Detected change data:
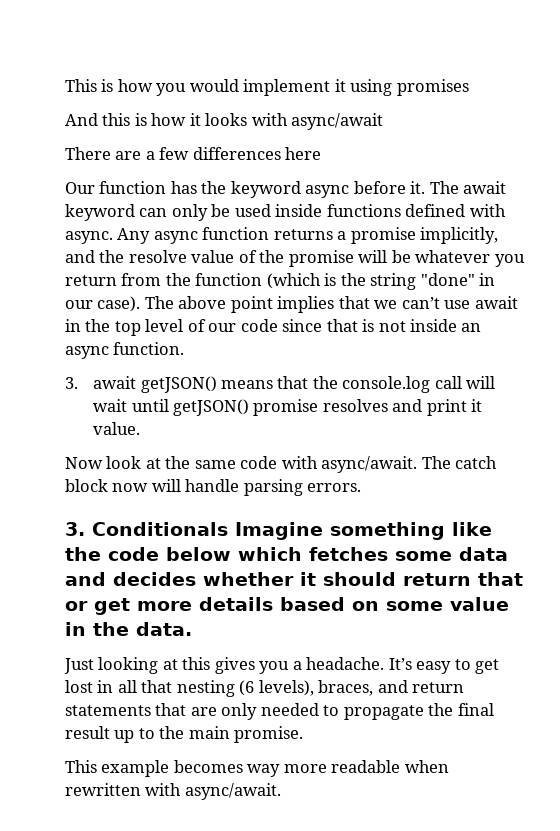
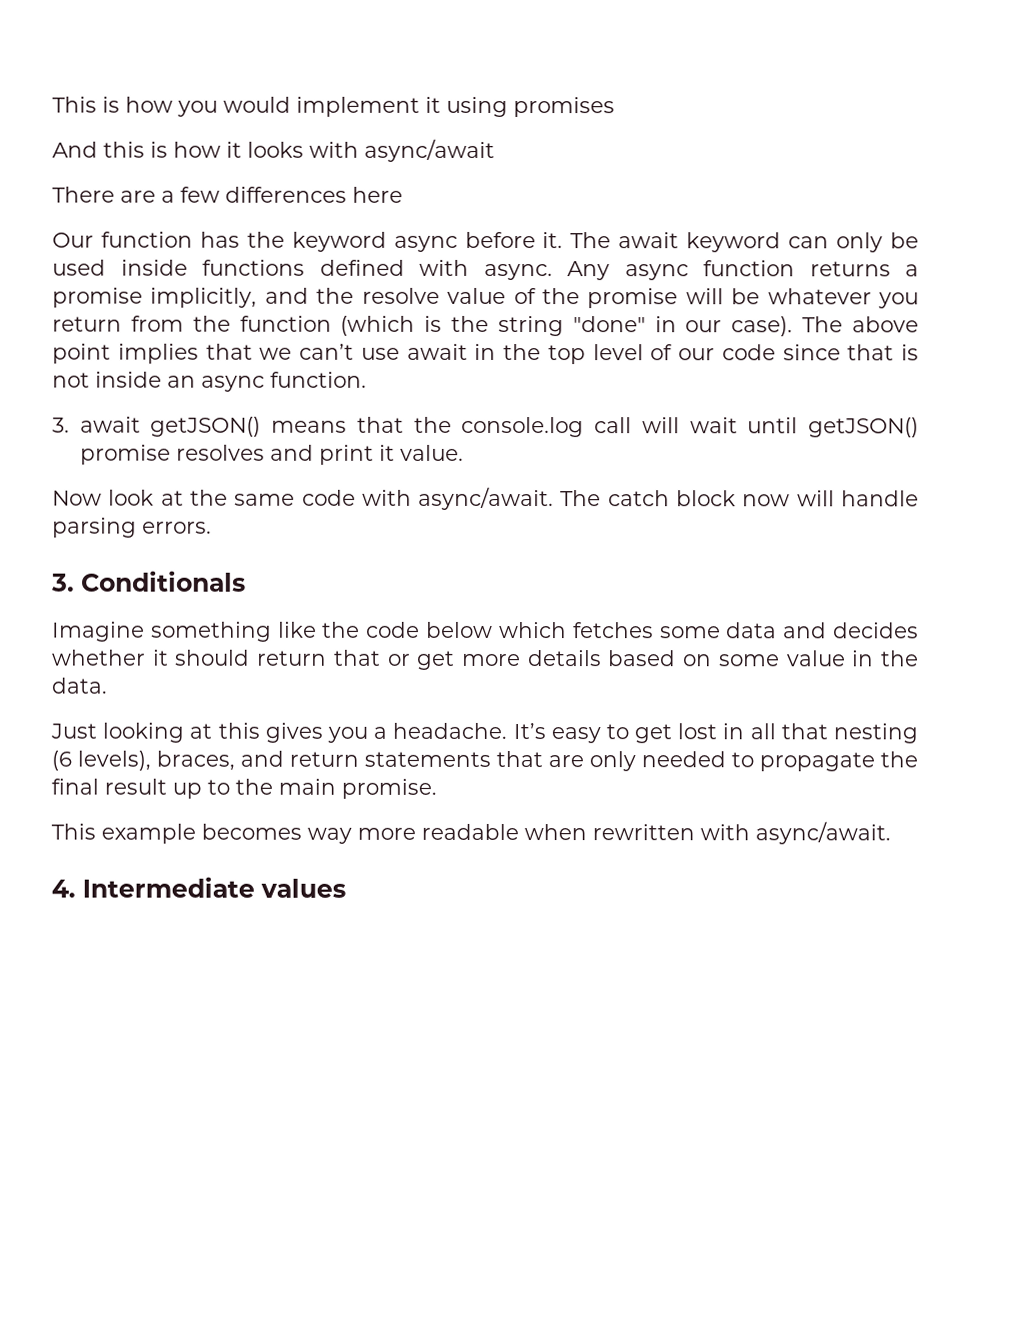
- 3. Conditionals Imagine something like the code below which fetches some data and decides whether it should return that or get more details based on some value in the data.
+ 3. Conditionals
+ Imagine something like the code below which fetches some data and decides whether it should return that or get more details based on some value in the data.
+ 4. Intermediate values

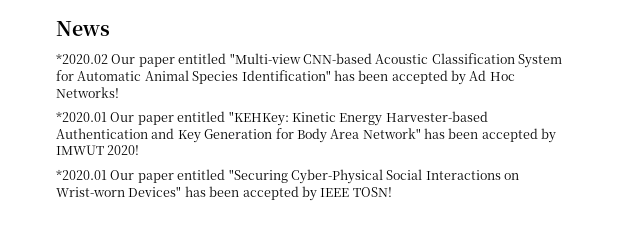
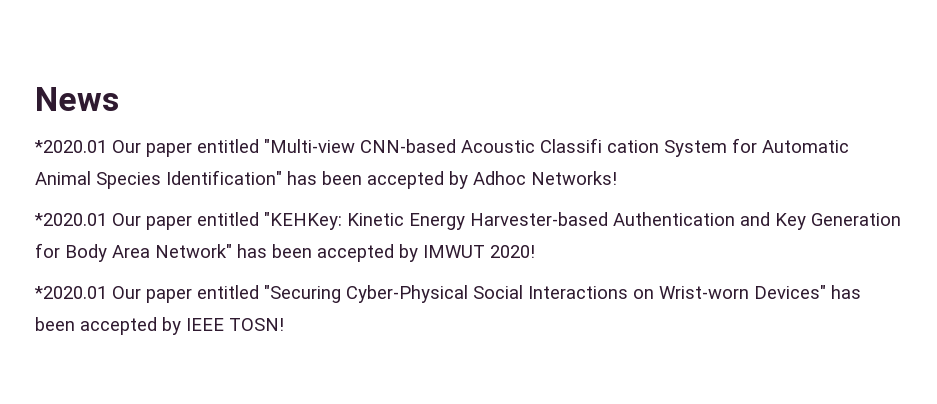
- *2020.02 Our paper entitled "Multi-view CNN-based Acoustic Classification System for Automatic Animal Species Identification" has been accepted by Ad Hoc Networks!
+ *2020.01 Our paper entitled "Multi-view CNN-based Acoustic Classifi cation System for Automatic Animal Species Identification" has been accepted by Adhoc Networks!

**Task**
Give back, exactly and with nothing added, the lines from the line containing "- *2020.02 Our" through the final line of the records above, both of them included.

**Answer to this exercise**
- *2020.02 Our paper entitled "Multi-view CNN-based Acoustic Classification System for Automatic Animal Species Identification" has been accepted by Ad Hoc Networks!
+ *2020.01 Our paper entitled "Multi-view CNN-based Acoustic Classifi cation System for Automatic Animal Species Identification" has been accepted by Adhoc Networks!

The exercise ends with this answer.